I dread taking her to the park or the library because, while she can be unpredictable, I can count on her meltdown when it’s time to go. No timer, choice, or warning prevents the inevitable: me carrying her away, kicking and screaming, with one hand, while pushing her little sister’s stroller with the other.

My husband listens, but all he offers is sympathy. “That sounds really hard, babe,” he says. I consult books and try their “solutions,” to no avail.

My friend doesn’t understand. She is an expert. She has been through this.

She recommends a website that says you should play with your kid. Apparently, playing is different than just spending time together. Children process their experiences and emotions through play. According to the experts, we’ll connect not when we chat or take a walk, but when I get on the floor and into her world. Why couldn’t I have figured this out myself, I wonder. As an occupational therapist, I know this makes sense.

Once I put my toddler down for a nap, I turn to my four-year-old.

“You wouldn’t want to set a timer for 10 minutes, would you?”

Mid-day sun pours through the living room window, setting her blonde hair aglow. She squints, cocking her head slightly. Usually the timer means five minutes until bedtime or four minutes of time out.

“Ten minutes for us to play whatever you want,” I explain.

Her face opens into a grin.

“Yeah!” she exclaims.

I set my phone timer for 10 minutes, then set it aside and enter her universe.

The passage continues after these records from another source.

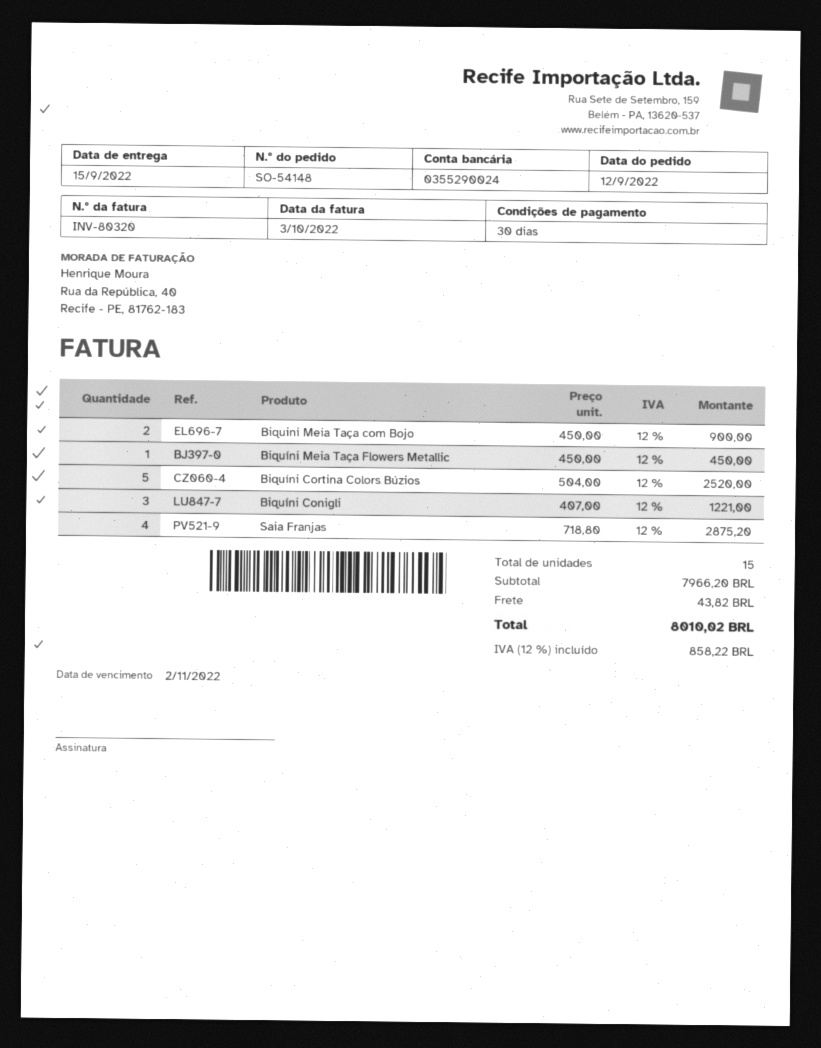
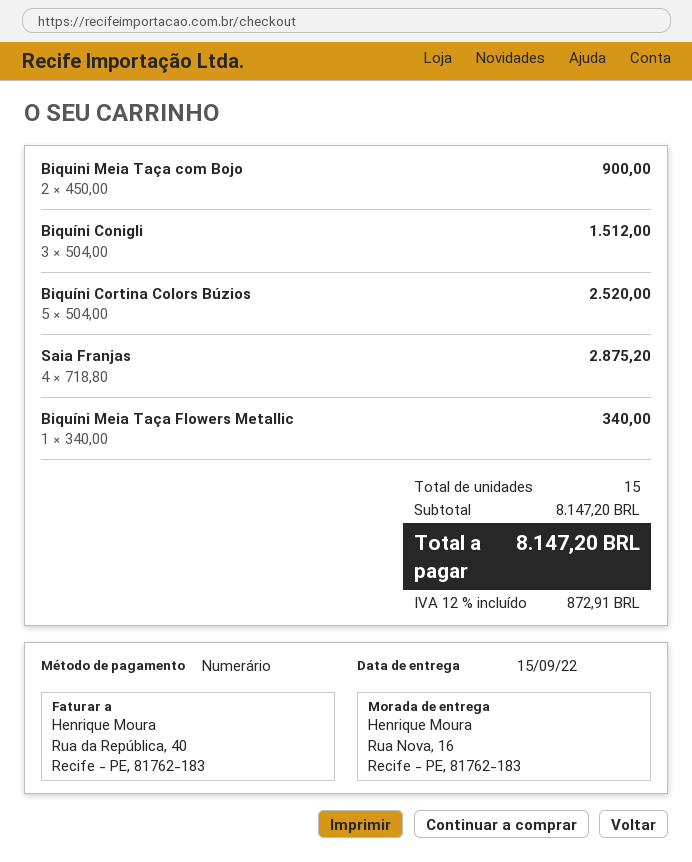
Biquíni Meia Taça Flowers Metallic: 1 x 450.00 = 450.00 -> 1 x 340.00 = 340.00
Biquíni Conigli: 3 x 407.00 = 1221.00 -> 3 x 504.00 = 1512.00
subtotal: 7966.20 -> 8147.20
shipping: 43.82 -> none
tax: 12% = 858.22 -> 12% = 872.91
total: 8010.02 -> 8147.20

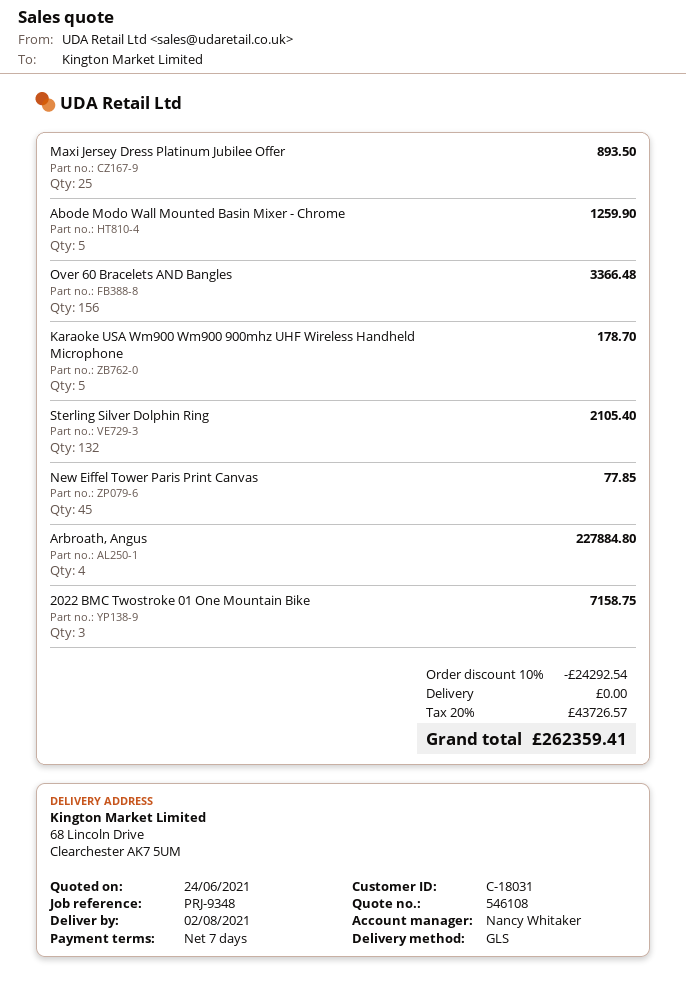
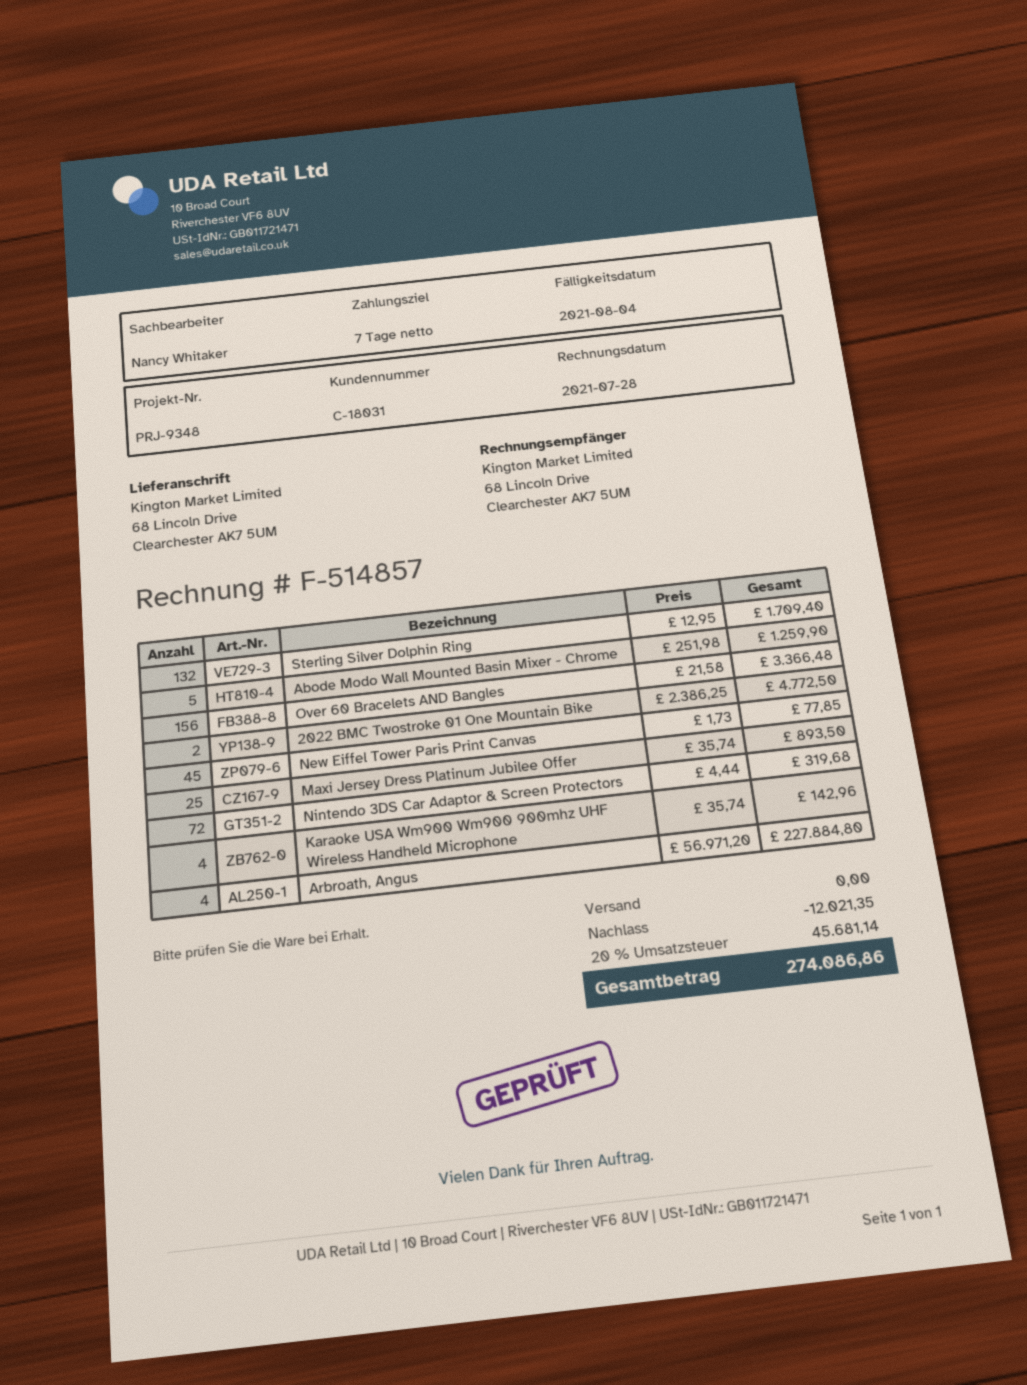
Karaoke USA Wm900 Wm900 900mhz UHF Wireless Handheld Microphone: 5 for 178.70 -> 4 for 142.96
Sterling Silver Dolphin Ring: 132 for 2105.40 -> 132 for 1709.40
2022 BMC Twostroke 01 One Mountain Bike: 3 for 7158.75 -> 2 for 4772.50
Nintendo 3DS Car Adaptor & Screen Protectors: none -> 72 for 319.68
discount: 24292.54 -> 12021.35
tax: 20% = 43726.57 -> 20% = 45681.14
total: 262359.41 -> 274086.86

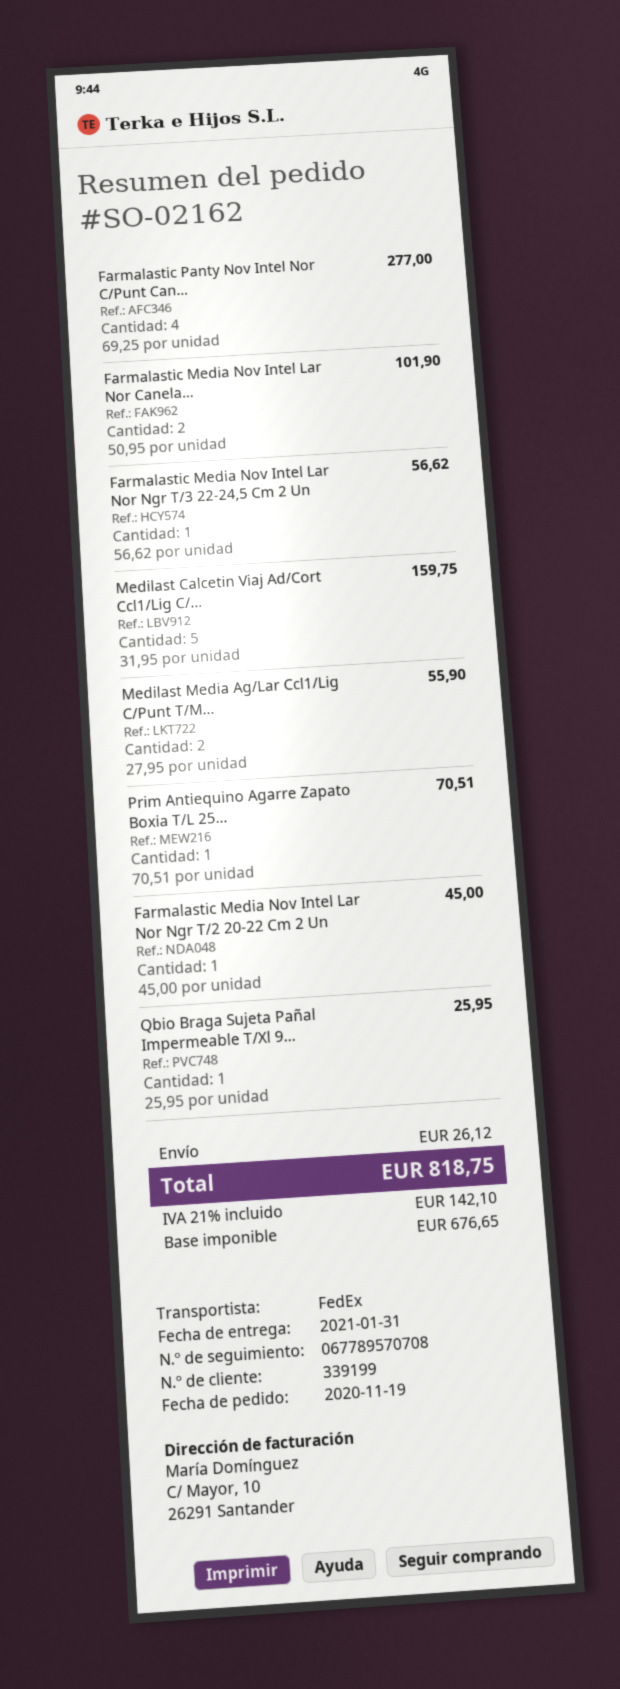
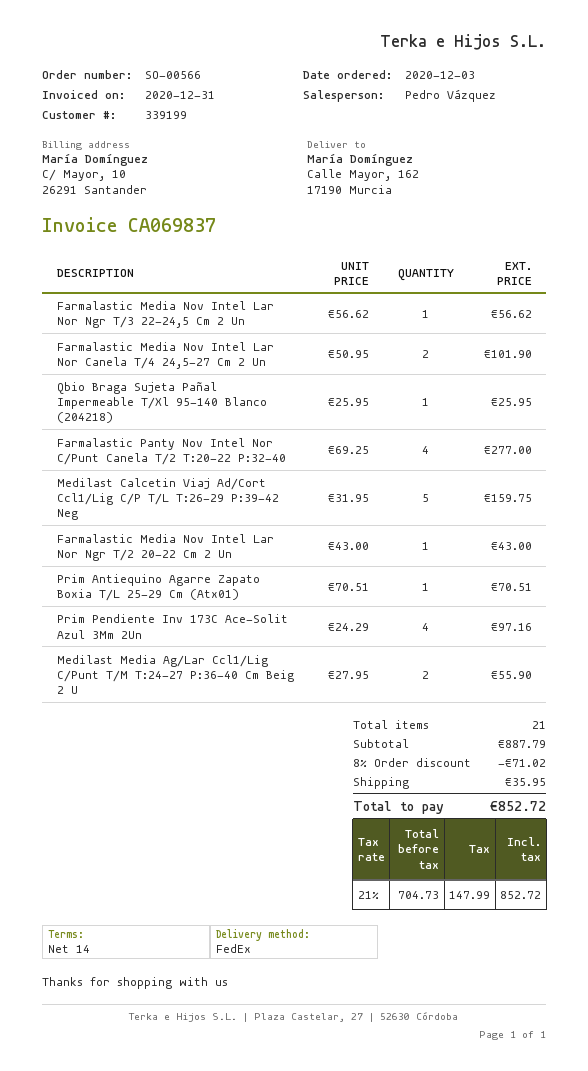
order number: SO-02162 -> SO-00566
order date: 2020-11-19 -> 2020-12-03
Farmalastic Media Nov Intel Lar Nor Ngr T/2 20-22 Cm 2 Un: 1 x 45.00 = 45.00 -> 1 x 43.00 = 43.00
Prim Pendiente Inv 173C Ace-Solit Azul 3Mm 2Un: none -> 4 x 24.29 = 97.16
discount: none -> 8% = 71.02
shipping: 26.12 -> 35.95
net: 676.65 -> 704.73
tax: 21% = 142.10 -> 21% = 147.99
total: 818.75 -> 852.72

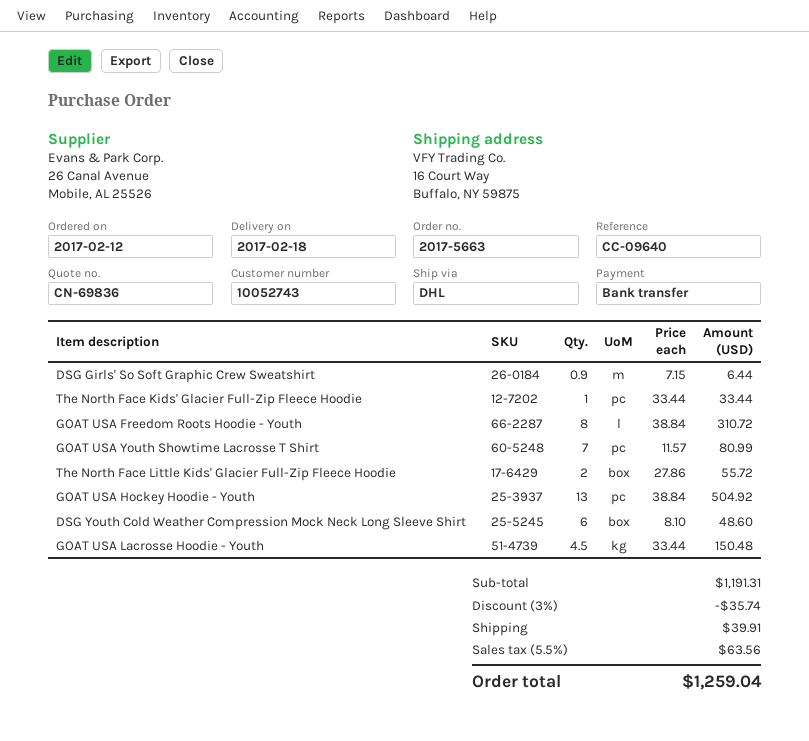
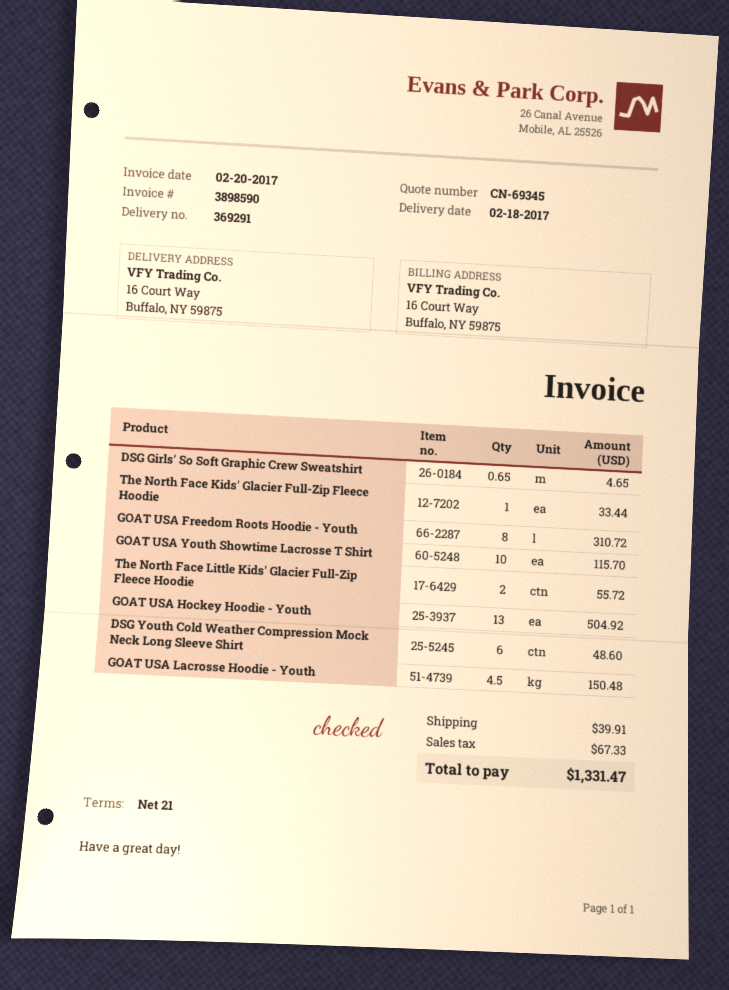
quote number: CN-69836 -> CN-69345
DSG Girls' So Soft Graphic Crew Sweatshirt: 0.9 for 6.44 -> 0.65 for 4.65
GOAT USA Youth Showtime Lacrosse T Shirt: 7 for 80.99 -> 10 for 115.70
discount: 3% = 35.74 -> none
tax: 63.56 -> 67.33
total: 1259.04 -> 1331.47

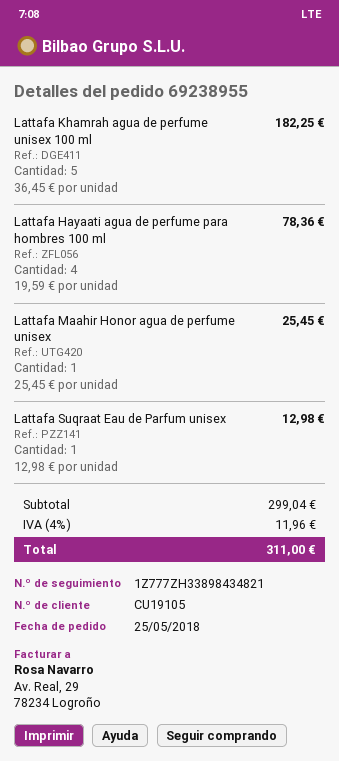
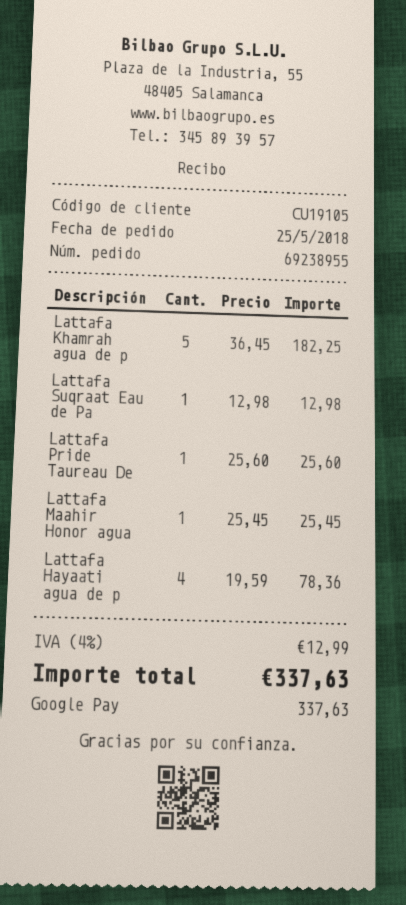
Lattafa Pride Taureau De: none -> 1 x 25.60 = 25.60
tax: 4% = 11.96 -> 4% = 12.99
total: 311.00 -> 337.63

“Pretend you’re the mom and I’m the baby,” she says.

“Okay,” I say.

I don’t say that I, too, long for the time when her whole body fit in my arms. I don’t say that no matter how big she grows, she will always be my baby.

I open my arms and she climbs into my lap. I rest my chin on her tangle of blonde curls. She was still bald on her first birthday. Now it seems her hair grows in thicker every day. I feel the gentle rise and fall of her head that follows her breath.

“Meh?” she says. This is her best baby impersonation.

She looks up at me with the same dark brown eyes that stared at me just moments after her birth. I stroke her back and rock her gently. I can feel her ribs and think she’s done it again, stretched taller overnight. 

“Meh,” She repeats, now a statement, not a question. She nestles her head in the crook of my arm.

My timer dings and I leave her to play in her room while I open my laptop. An hour passes before she asks if rest time is over, and I’m shocked. Normally, she’s interrupting me every five minutes.

The next day, I’m the mommy cat and she’s the kitten. The day after that, she’s the baby and I’m the babysitter. The day after that, we play hide and seek. The day after that, she’s an injured puppy and I’m the vet.

And every day, some of my girl’s sass and defiance melt away to expose more of the kindness, love, and flexibility underneath. In the short time since I’ve started making time to go wherever my daughter’s imagination leads, her outbursts and tantrums shift from frequent to seldom. Meanwhile, I no longer dread playing.

My friend and I meet for our Thursday morning run.

“I can’t believe it’s only been a week,” I tell her. “It’s working.” I speak a few words at a time, in bursts, as we bound, breathless, up a long hill.

“All this time, the more she acted out, the less I wanted to connect with her,” I explain. “I didn’t get that she was acting out because she craved connection with me. I can’t believe it took me over a year to figure it out.”

Dirt and gravel crunch beneath our feet while the rising sun casts a bright yellow glow on the mountains with the dawn of a new day.